И Мокульский, и Бояджиев, и Дживелегов — человек с бородкой, которого по чьей-то злой воле можно было зачислить в стан троцкистов по одному только внешнему виду. Такой абсолютный русский барин, палка с набалдашником, седенькая бородка, красивые усы, настоящий господин. Видимо, все они были слишком интеллигентны и слишком много знали. Диапазон их интересов и знаний был шире, чем это требовалось тому отрезку времени. Но мы не обвиняли, не осуждали. А может быть, мы просто были заняты собой и своей юностью…

— Когда вы пришли в ГИТИС как педагог, было ощущение какого-то давления со стороны? Или ГИТИС все-таки был островком свободы?

— Я тогда не ощущал давления. Может быть, потому что мне повезло, ведь меня Гончаров позвал к себе в мастерскую. Давление иногда возникало, как ни странно, со стороны студентов-режиссеров, которые требовали конкретных решений на примерах современных пьес. Ведь им потом именно такие пьесы нужно будет ставить. А Гончаров говорил: «Да ставьте что хотите». И мы ставили Достоевского, никого не спрашивая, выбирали репертуар достаточно свободно. Но это были уже 60-е годы. Уже была выставка в Манеже, и там Фальк был показан. И Чернышев, и многие другие. И Эрнст Неизвестный все-таки посажен не был.
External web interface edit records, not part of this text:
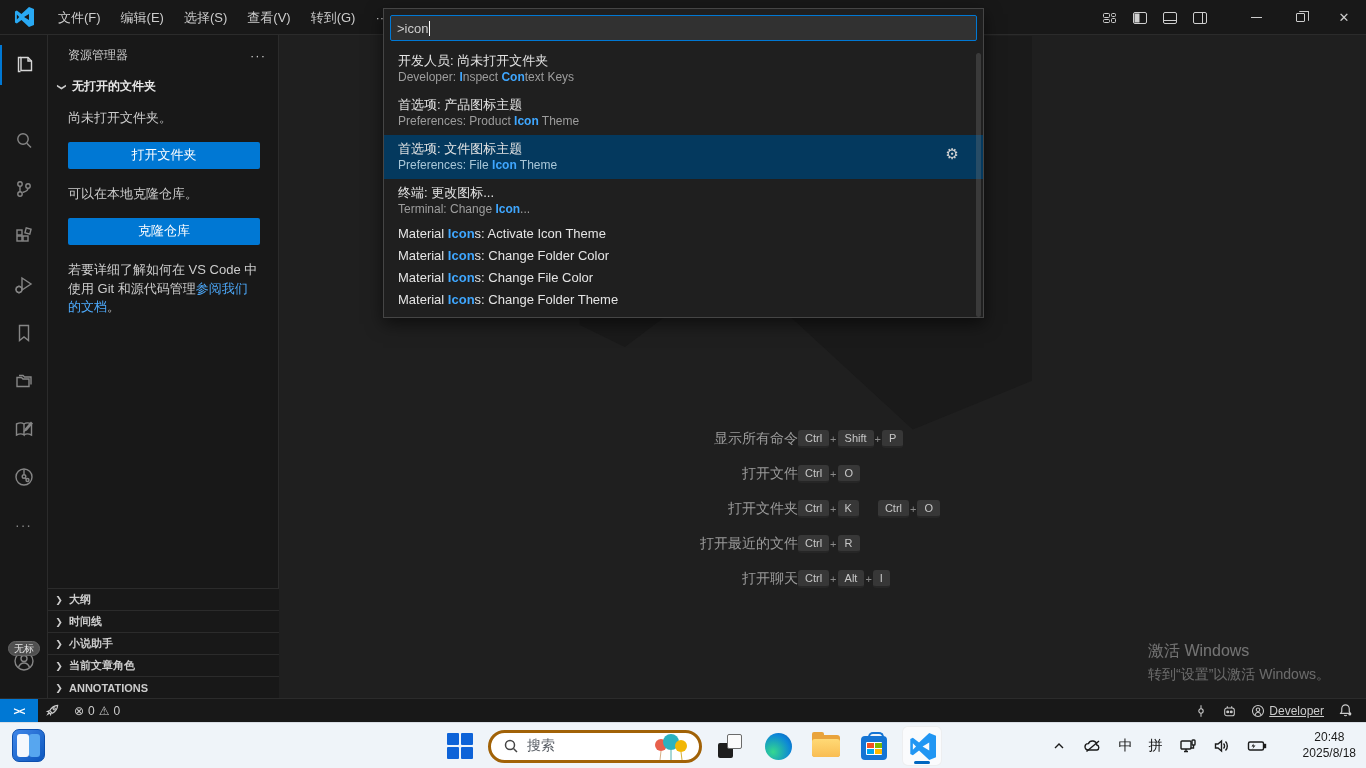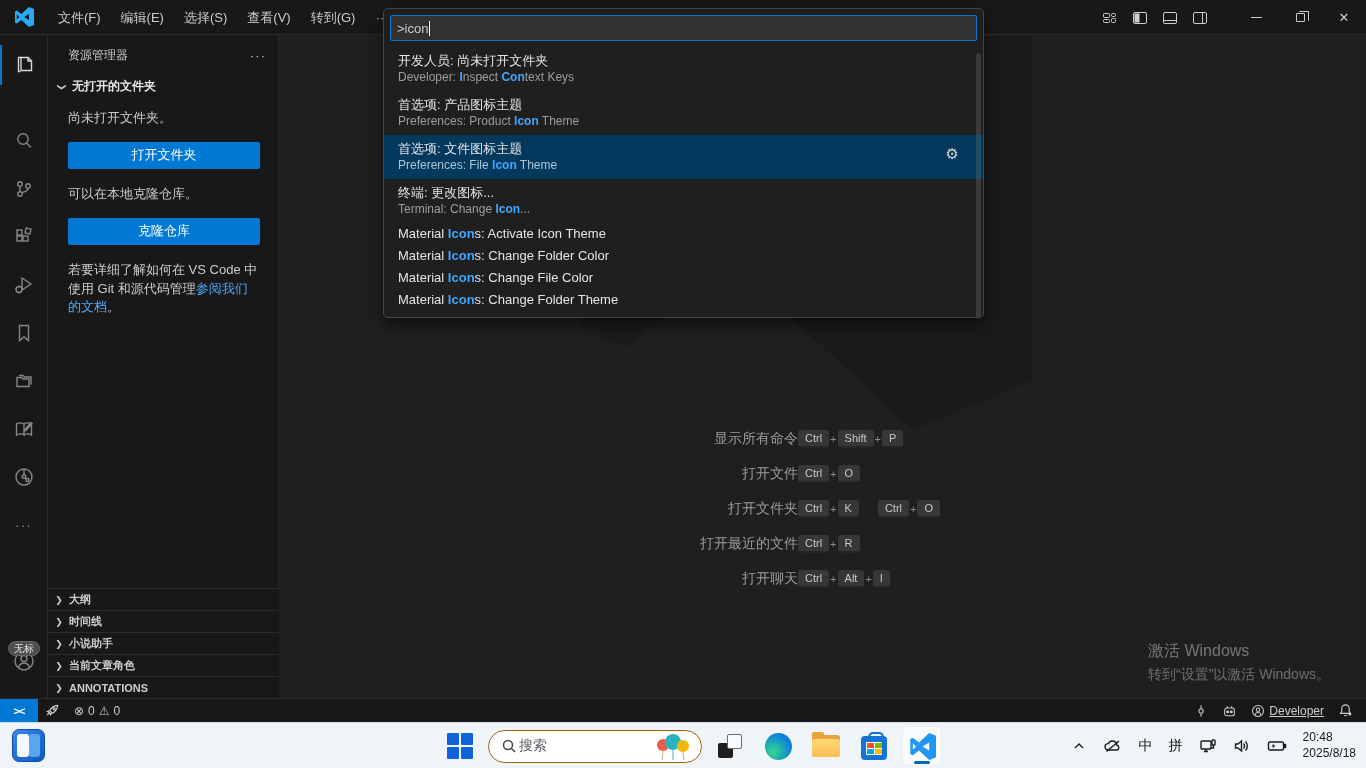">icon" .palette { border-radius: 5px -> 0 }
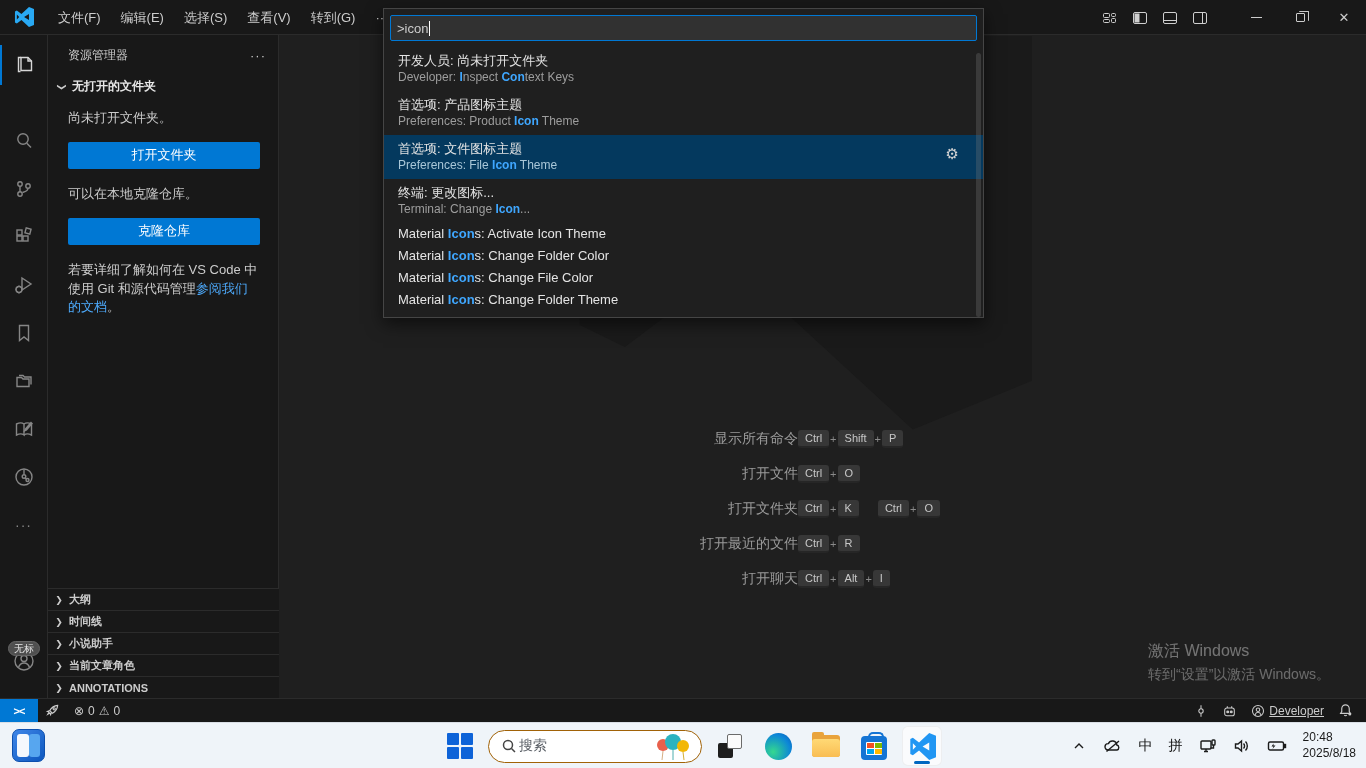"搜索" .search-pill { border: 1px solid #a16207 -> 3px solid #a16207; gap: 2px -> 8px }
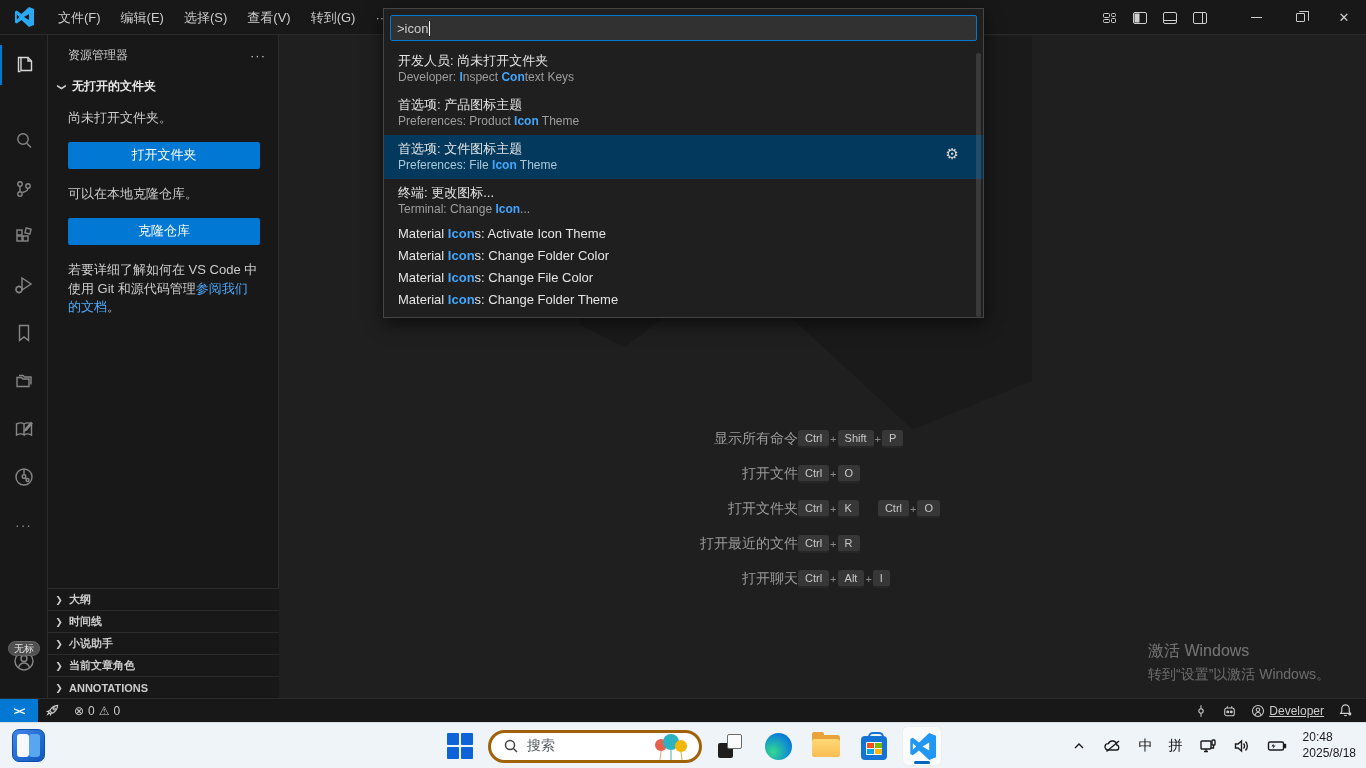"20:48" .clock { margin-left: none -> 20px; text-align: left -> center }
Потом снова забрезжило запретами и репрессиями. Но мы получили право открывать Вампилова. Я помню, как уже после постановки в нашем театре пьесы «Старший сын» мы приступили к «Прошлым летом в Чулимске». Начальник управления культуры Москвы приехал смотреть в субботу, в свой выходной день. После окончания прогона он, утирая слезу, сказал: «Володя, это надо защищать. Стойте на своем. Но я вам это высказываю в частном порядке». И за это я ему благодарен.

Когда Андрей Александрович Гончаров привел меня в педагогику, он сказал мне: «Володя, только ничего не придумывайте. Просто делитесь своими накоплениями, своими чувствами, тем, как вы представляете себе то или иное явление или произведение». Я, конечно, придумывал. А Гончаров потом все это снимал и говорил: «Вернитесь к себе. Возвращайтесь к своей природе и выражайте ее». То самое «я в предлагаемых обстоятельствах». К сожалению, сегодня свобода самовыражения на сцене порою уходит. За изобретательностью пропадает искренность и органика, столь необходимые для того, чтобы в памяти зрителя что-то оставалось, кроме «кунштюков», как говорил Гончаров.